In our previous article, "Whistle Training Basics," we learned that whistles are the perfect tool for getting a dog’s attention as they are great with distance training or noisy surroundings. It can be used for various commands, but we recommend teaching no more than two commands per training session.
Here are some steps that will get you started with the whistle training.
- Choosing the correct whistle
While most whistles might work, we recommend getting an audible to the human ear instead of a silent one, which is only audible to the dog. Silent whistles come in a range of frequencies, and you will need to figure out first which frequency is the right one for your pup. With an audible one, it is easy to understand if it works.
- Deciding on the whistle cues
This part is unique to all. You will need to figure out the whistling patterns you will want the dog to associate commands with. For example, a short blow can be used to the “sit” command, and a more prolonged can be used with “come.” This is entirely up to you to figure out what works best.
- Finding a distraction-free place
Once you have the whistle in hand, find a distraction-free place so that the dog’s attention is solely on you. There shouldn’t be other trainers around, too. If possible, use your own yard so that the dog is familiar with its surroundings. Bring along a bag of the favorite treats too. Try to bake your healthy goodies so that your four-legged friend is treated with more nutritious snacks.
For the next part, we are broadly assuming that your dog is not familiar with commands already. Let’s take that you wish to teach the sit command. The dog’s initial position should be standing on all fours. Hold a treat in one of your hands and bring it closer to the puppy’s nose. Use your hand to gesture the dog to sit. You can do so by bringing the treat closer to the ground. As soon as the dog sits down, it would be best to reward them with a treat while you blow on the whistle. Make sure that the blowing pattern is consistent for this command.

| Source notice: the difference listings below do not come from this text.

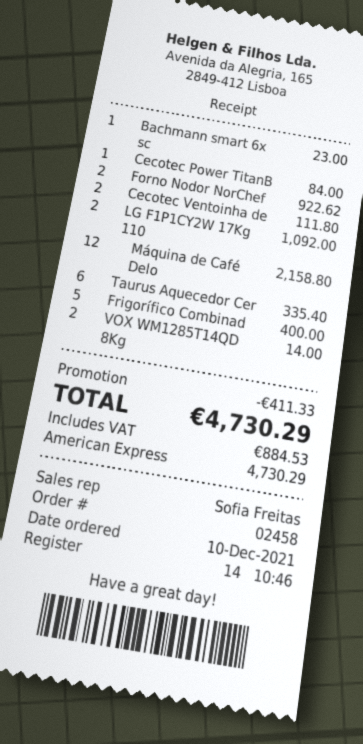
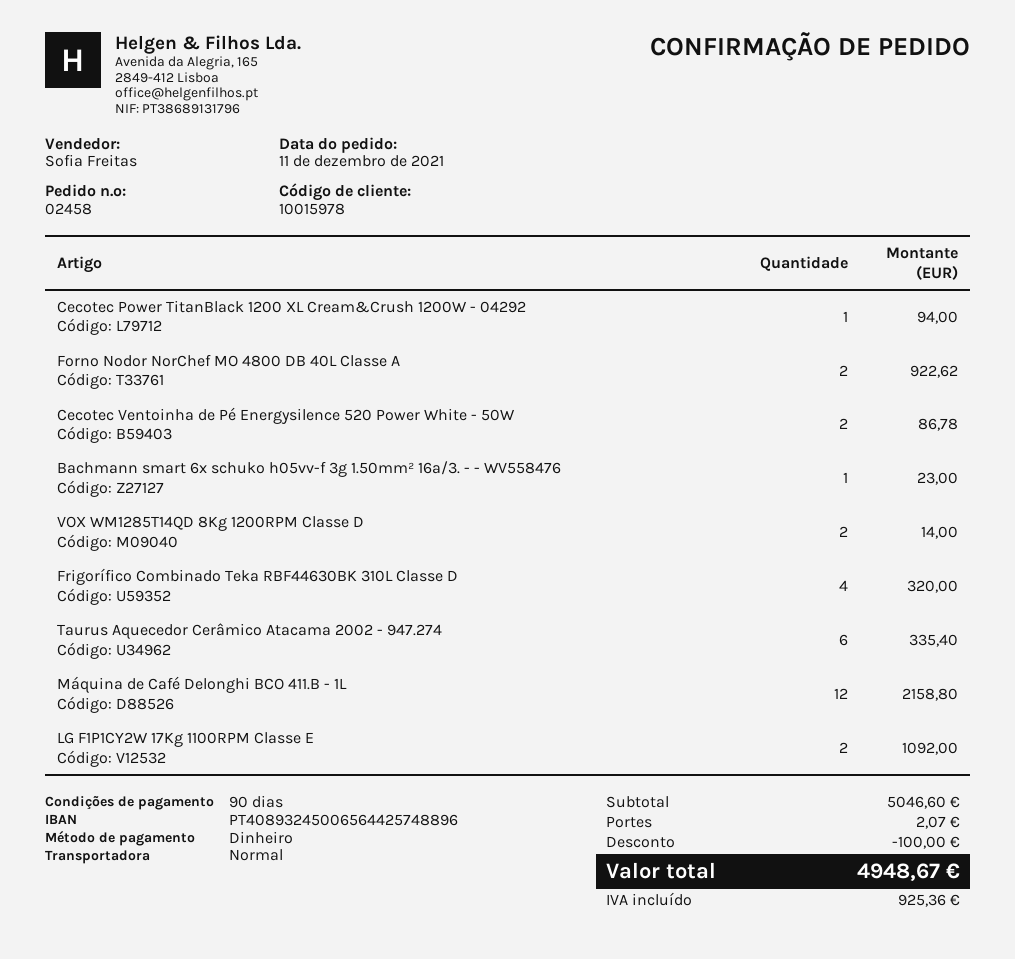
order date: 2021-12-10 -> 2021-12-11
payment method: American Express -> cash
Cecotec Power TitanB: 1 for 84.00 -> 1 for 94.00
Cecotec Ventoinha de: 2 for 111.80 -> 2 for 86.78
Frigorífico Combinad: 5 for 400.00 -> 4 for 320.00
discount: 411.33 -> 100.00
shipping: none -> 2.07
tax: 884.53 -> 925.36
total: 4730.29 -> 4948.67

Repeat the above multiple times for each training session. We will suggest that you split the training up to spread it across the day to make the process easy and positive. After a couple of days of training, your dog will be able to respond to the “sit” blowing pattern without the lure of the treat.
How about other commands?
To train your dog to respond to the other commands, all you have to do is ensure that the following are met.
- Set a fixed blowing pattern for the command;
- Place a treat in your hand and show the dog to follow your lead. They can be instructed to move towards you or getting to stop in their tracks;
- Once the puppy performs the said command, immediately blow on the whistle to produce the fixed blowing pattern and reward the dog with a treat.
Wrapping things up
As you can see, it is not that difficult to train the dog by using the whistle. With the usage of a unique blowing pattern and treats, you are well equipped for the class. Of course, if your pet already knows the command via your voice, then the whole training session can be made more accessible.